What the exercise asks ->
Print each line exactly, beginning with the one where "[69,605,187,621] Rewrite project: ->" appears and ending at the last line below.

Input for this task ->
■ ■ ■
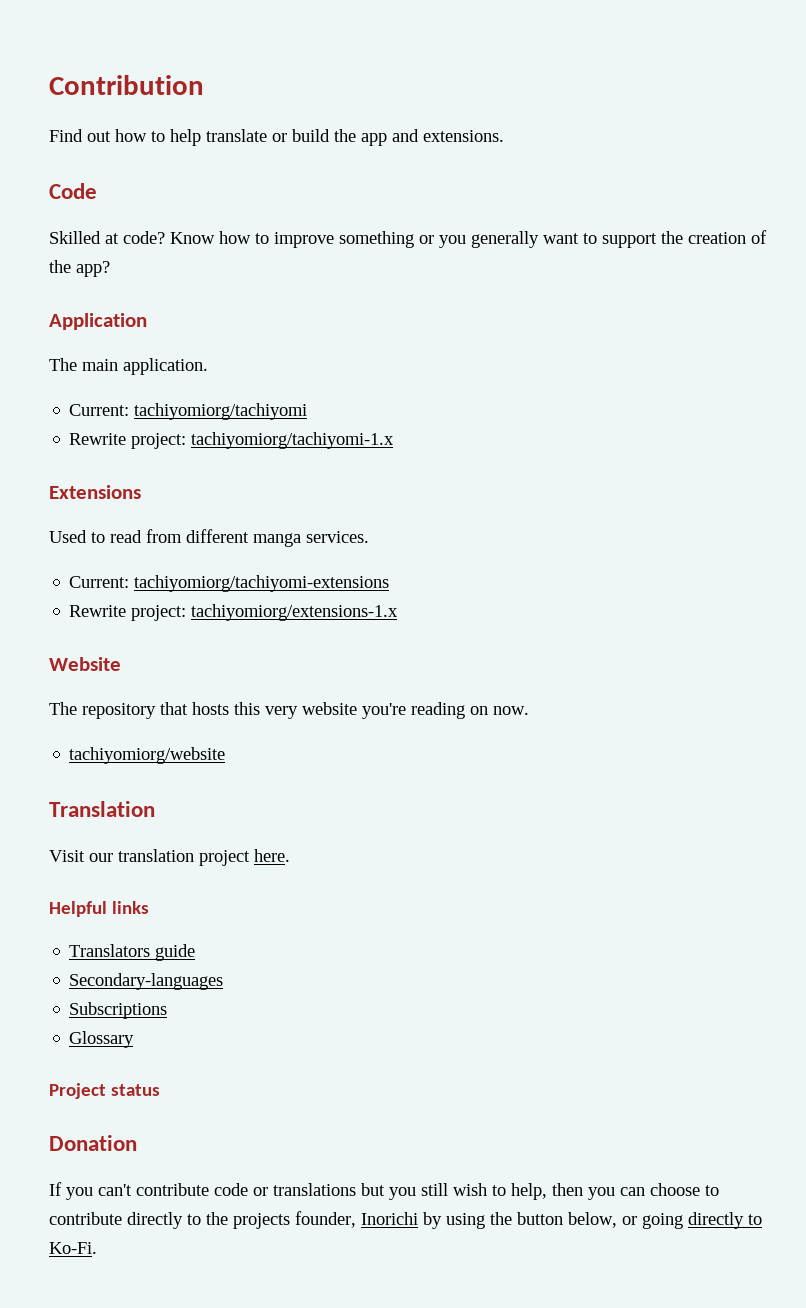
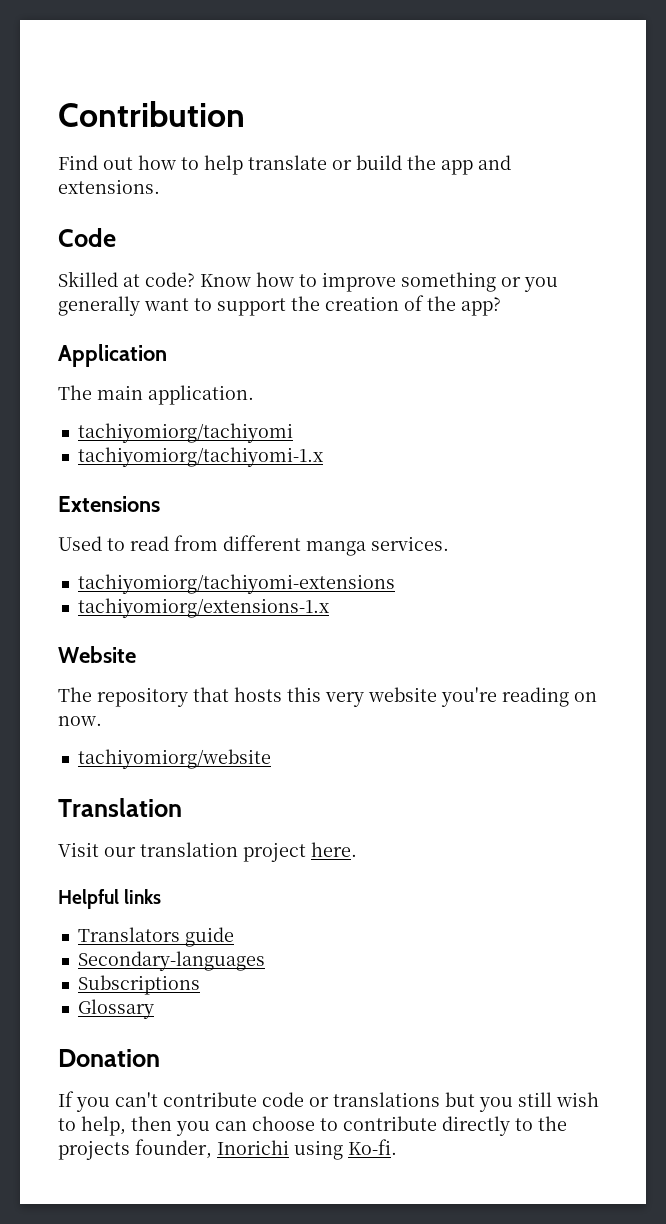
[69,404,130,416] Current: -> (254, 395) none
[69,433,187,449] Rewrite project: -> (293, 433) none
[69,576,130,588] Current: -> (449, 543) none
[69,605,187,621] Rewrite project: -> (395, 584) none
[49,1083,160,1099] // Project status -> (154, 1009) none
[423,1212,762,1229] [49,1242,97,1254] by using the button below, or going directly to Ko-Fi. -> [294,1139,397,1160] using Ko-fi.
■ ■ ■
Result ->
[69,605,187,621] Rewrite project: -> (395, 584) none
[49,1083,160,1099] // Project status -> (154, 1009) none
[423,1212,762,1229] [49,1242,97,1254] by using the button below, or going directly to Ko-Fi. -> [294,1139,397,1160] using Ko-fi.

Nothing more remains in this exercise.